We tried to push the FCC to act on the Texting Petition for several years. We had incidents where Sprint threatened to pull the plug on Catholic Services “text-to-donate” relief program for Haiti after the earthquake, then backtracked when that made the news. The Catholic Services/Haiti Relief fight illustrated one of the big problems with how carriers control short codes. Because Catholic Services wanted to circumvent the $40 cap imposed by carriers at the time (carriers require those using texts for commercial transactions to use their billing system, hence the cap), Sprint threatened to pull the plug. (You can read details as we told the FCC here and here.) Similar incidents kept popping up, such as the refusal of some carriers to honor the short code for “Dreamer” advocates. We got lots of support from a fairly diverse group of civil rights groups, religious groups and other non-profits. But the Genachowski FCC, which had a well-known aversion to action generally and Title II specifically, remained unmoved.

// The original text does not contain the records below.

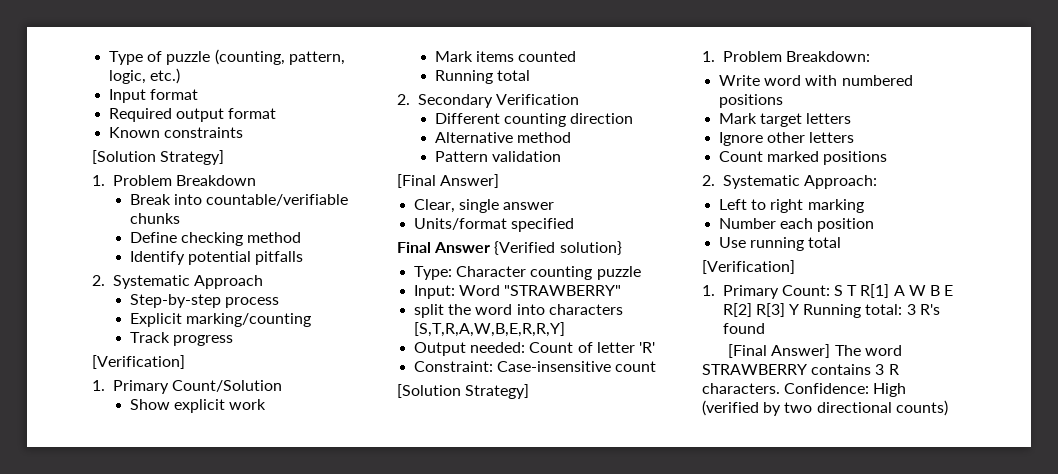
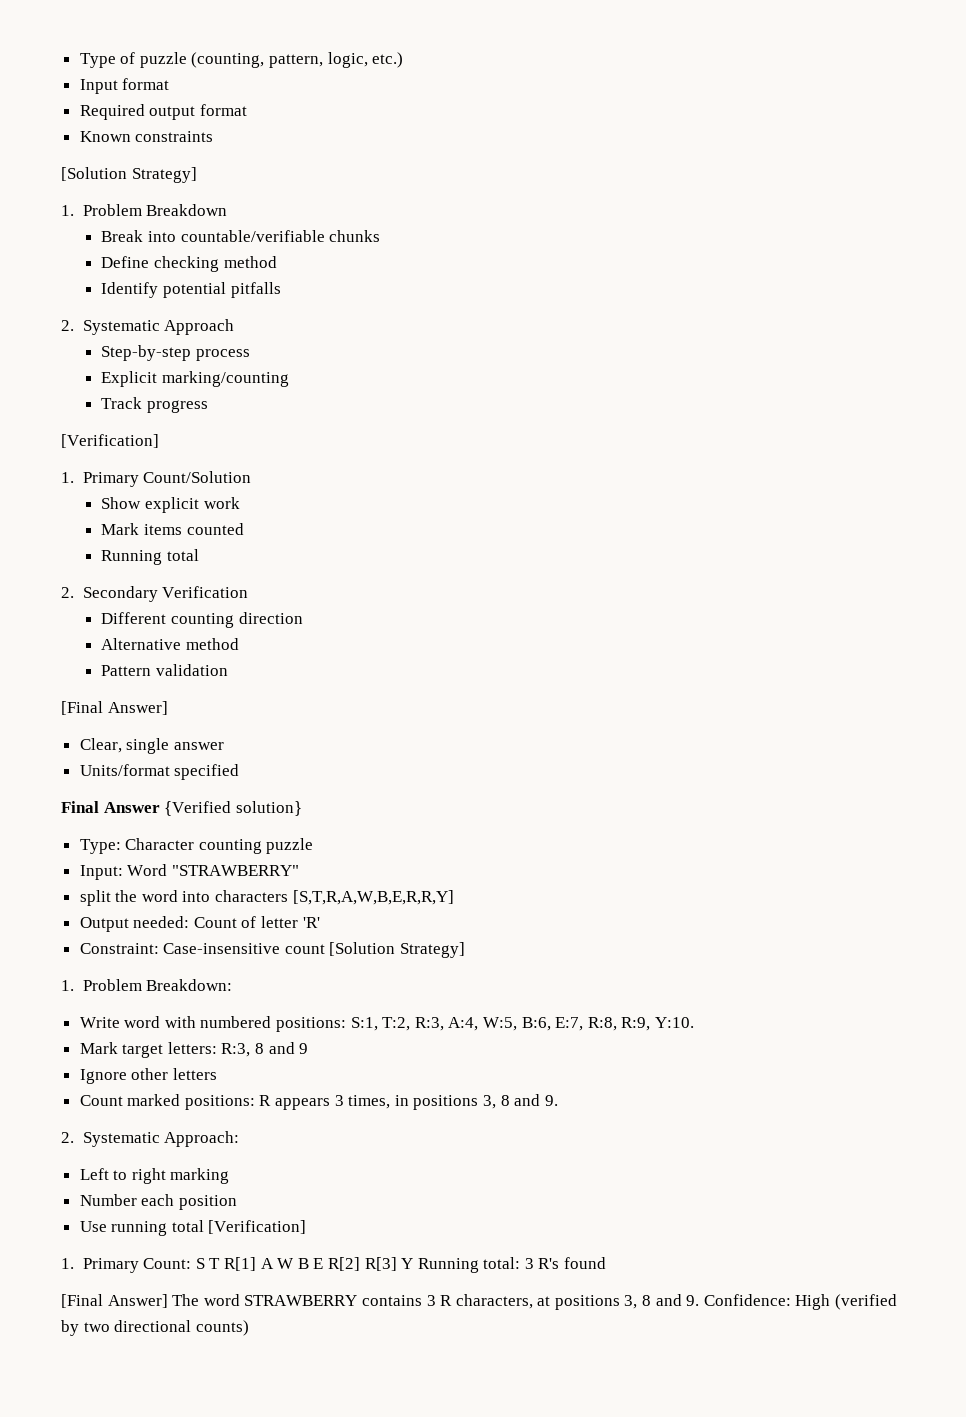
- Constraint: Case-insensitive count
- [Solution Strategy]
+ Constraint: Case-insensitive count [Solution Strategy]
- Write word with numbered positions
- Mark target letters
+ Write word with numbered positions: S:1, T:2, R:3, A:4, W:5, B:6, E:7, R:8, R:9, Y:10.
+ Mark target letters: R:3, 8 and 9
- Count marked positions
+ Count marked positions: R appears 3 times, in positions 3, 8 and 9.
- Use running total
- [Verification]
+ Use running total [Verification]
- [Final Answer] The word STRAWBERRY contains 3 R characters. Confidence: High (verified by two directional counts)
+ [Final Answer] The word STRAWBERRY contains 3 R characters, at positions 3, 8 and 9. Confidence: High (verified by two directional counts)

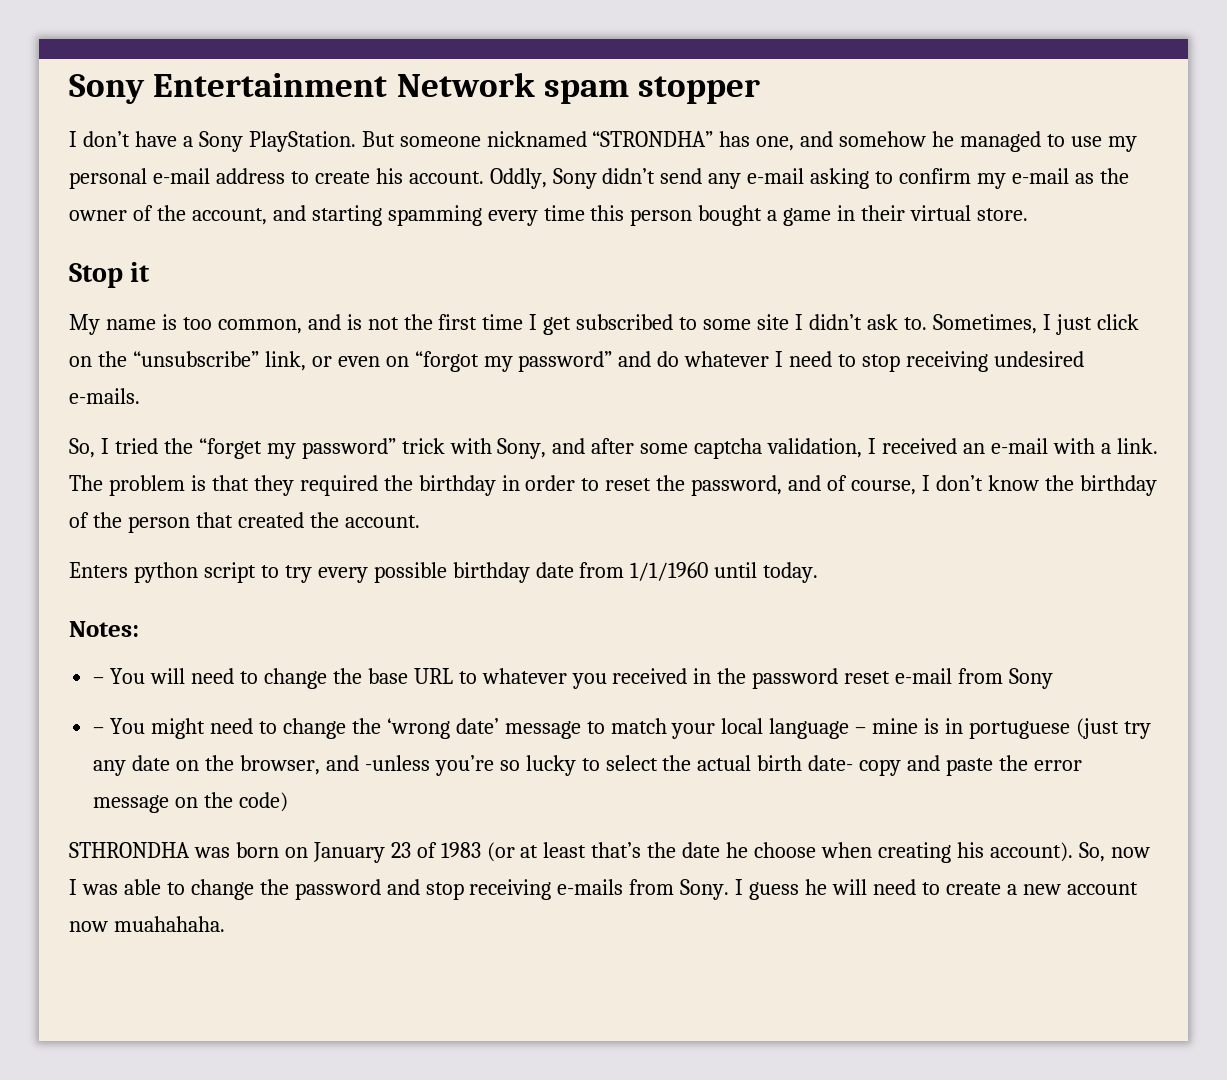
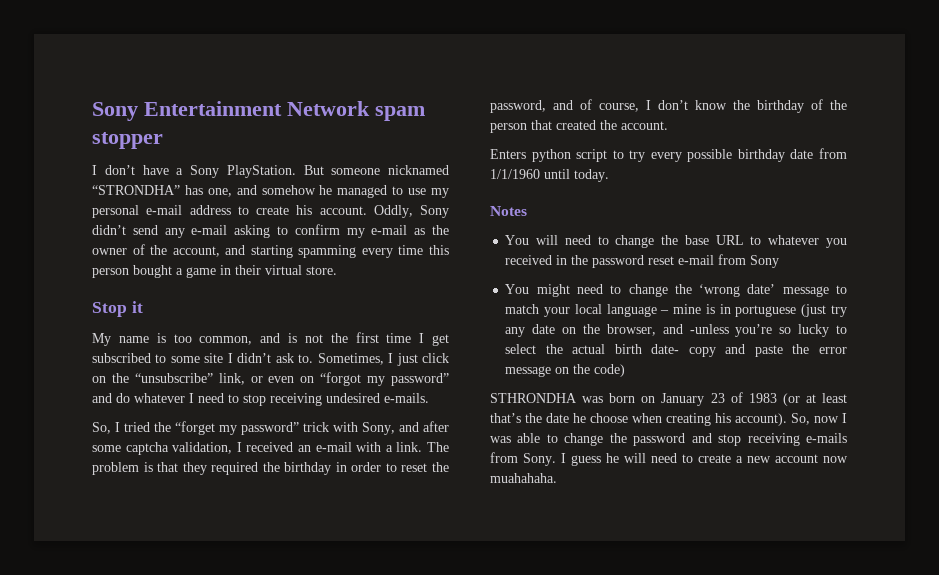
- Notes:
- – You will need to change the base URL to whatever you received in the password reset e-mail from Sony
+ Notes
+ You will need to change the base URL to whatever you received in the password reset e-mail from Sony
- – You might need to change the ‘wrong date’ message to match your local language – mine is in portuguese (just try any date on the browser, and -unless you’re so lucky to select the actual birth date- copy and paste the error message on the code)
+ You might need to change the ‘wrong date’ message to match your local language – mine is in portuguese (just try any date on the browser, and -unless you’re so lucky to select the actual birth date- copy and paste the error message on the code)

Things picked up again in 2014-15 when, once again, net neutrality sucked up all the air in Telecom Land. We and other supporters of Title II and net neutrality pointed out that the experience with text messaging, which included multiple and ongoing issues of blocking and restrictions on innovation, demonstrated what would happen without a net neutrality rule for broadband. This brought attention back to text messaging, and a footnote in the FCC’s 2015 Net Neutrality Order promised to resolve the pending status of text messaging and short codes real soon now. That prompted Twilio to file its own Petition, prompting a bunch of other businesses and competing carriers to explain how the ongoing situation was shafting them and consumers generally.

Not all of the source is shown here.